Reputation: 2243
Let's say I have a dataframe
>> df = pd.DataFrame({'code': ['A', 'A', 'B', 'B', 'C', 'C', 'C', 'B', 'A', 'C', 'C', 'B' ]})
code
0 A
1 A
2 B
3 B
4 C
5 C
6 C
7 B
8 A
9 C
10 C
11 B
I want to create another column which gives the items in code before the next consecutive occurrence of the same value, as well as the target index of the previous occurrence. For example:
code target prev_idx
0 A [] NaN
1 A [] 0
2 B [] NaN
3 B [] 2
4 C [] NaN
5 C [] 4
6 C [] 5
7 B [C, C, C] 3
8 A [B, B, C, C, C, B] 1
9 C [B, A] 6
10 C [] 9
11 B [A, C, C] 7
What's the fastest way to go about this?
Upvotes: 0
Views: 674
Reputation: 6114
def get_target(row,df=None):
"""
this function is applied to all rows in df
row.name is the index of the current row
row.code is the value in the code column
did row.code value appear ever before the current row?

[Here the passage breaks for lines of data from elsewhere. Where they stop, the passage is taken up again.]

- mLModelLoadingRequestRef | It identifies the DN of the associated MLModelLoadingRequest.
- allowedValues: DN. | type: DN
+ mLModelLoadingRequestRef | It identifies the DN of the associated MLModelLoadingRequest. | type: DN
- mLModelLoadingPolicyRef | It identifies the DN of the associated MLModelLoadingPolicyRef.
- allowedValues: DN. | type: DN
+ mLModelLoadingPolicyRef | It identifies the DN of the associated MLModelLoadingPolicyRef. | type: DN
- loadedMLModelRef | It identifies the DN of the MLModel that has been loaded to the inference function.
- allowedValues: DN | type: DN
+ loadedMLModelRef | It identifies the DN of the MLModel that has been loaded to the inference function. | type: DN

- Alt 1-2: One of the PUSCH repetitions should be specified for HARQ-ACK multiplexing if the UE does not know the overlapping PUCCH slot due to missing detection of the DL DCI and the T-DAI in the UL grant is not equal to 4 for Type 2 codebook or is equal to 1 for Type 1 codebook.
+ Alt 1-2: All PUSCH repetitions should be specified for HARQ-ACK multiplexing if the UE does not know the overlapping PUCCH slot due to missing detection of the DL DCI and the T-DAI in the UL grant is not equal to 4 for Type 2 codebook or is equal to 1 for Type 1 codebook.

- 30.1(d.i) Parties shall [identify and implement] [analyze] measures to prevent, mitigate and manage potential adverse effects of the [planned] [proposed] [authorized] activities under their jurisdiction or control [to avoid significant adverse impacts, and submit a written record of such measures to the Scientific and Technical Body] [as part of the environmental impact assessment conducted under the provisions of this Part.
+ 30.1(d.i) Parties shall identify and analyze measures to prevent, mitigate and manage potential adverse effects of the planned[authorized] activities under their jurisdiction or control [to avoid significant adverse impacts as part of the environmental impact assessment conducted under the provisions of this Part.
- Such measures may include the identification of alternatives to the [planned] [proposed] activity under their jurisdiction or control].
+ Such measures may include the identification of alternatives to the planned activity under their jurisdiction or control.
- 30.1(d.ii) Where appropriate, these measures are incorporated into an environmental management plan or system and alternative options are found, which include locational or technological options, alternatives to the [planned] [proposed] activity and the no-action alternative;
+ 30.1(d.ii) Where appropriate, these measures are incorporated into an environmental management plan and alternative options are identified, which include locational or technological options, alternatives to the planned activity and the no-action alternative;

if so return the segments starting from its last appearance till current row
"""
target = (df.code[:row.name]==row.code)
if target.any():
prev_idx = target[target].index[-1]
return {'target':df.code[prev_idx:row.name].tolist()[1:],
'prev_idx':prev_idx}
elif target.empty: # if this is the first row
return {'target':[],'prev_idx':-1}
# return the index of the previous row
return {'target':[],'prev_idx':target.shift().index[-1]}
df[['target','prev_idx']] = df.apply(get_target,df=df,axis=1,result_type='expand')
df
to get
code | target | prev_idx | |
---|---|---|---|
0 | A | [] | -1 |
1 | A | [] | 0 |
2 | B | [] | 1 |
3 | B | [] | 2 |
4 | C | [] | 3 |
5 | C | [] | 4 |
6 | C | [] | 5 |
7 | B | ['C', 'C', 'C'] | 3 |
8 | A | ['B', 'B', 'C', 'C', 'C', 'B'] | 1 |
9 | C | ['B', 'A'] | 6 |
10 | C | [] | 9 |
11 | B | ['A', 'C', 'C'] | 7 |
Upvotes: 1
Reputation: 2243
Found another way. It's faster than the answer posted by @tozCSS for my actual application (thousands of rows), probably because we don't search the entire dataframe every time (target = (df.code[:row.name]==row.code)
). As a bonus, it also works even if the indexing is not from 0
to len(df)
.
def get_target(row, data, col):
if not row['first_of_seq']:
return []
else:
return data.iloc[data.index.get_loc(row['prev_idx'] + 1): data.index.get_loc(row.name)][col].tolist()
def get_elements_in_between(data, col):
data = data.copy()
# get the index of the previous occurrence of the item
old_idx_name = data.index.name
data = data.rename_axis('dummy_idx').reset_index()
data['prev_idx'] = data.groupby(col)['dummy_idx'].shift()
# check if the item is the first of consecutive occurrences or not
data['first_of_seq'] = ((data['prev_idx'] - data['dummy_idx']) != -1) & (~data['prev_idx'].isna())
# convert floats to integers (and NaN to <NA>)
data['prev_idx'] = data['prev_idx'].astype('Int64')
# revert to the original indexing
data = data.set_index('dummy_idx')
data = data.rename_axis(old_idx_name)
# get the targets using the target indices
data['target'] = data.apply(get_target, args=(data, col), axis=1)
data.drop(columns=['first_of_seq'], inplace=True)
return data
We get:
>> get_elements_in_between(df, 'code')
code prev_idx target
0 A <NA> []
1 A 0 []
2 B <NA> []
3 B 2 []
4 C <NA> []
5 C 4 []
6 C 5 []
7 B 3 [C, C, C]
8 A 1 [B, B, C, C, C, B]
9 C 6 [B, A]
10 C 9 []
11 B 7 [A, C, C]
Upvotes: 0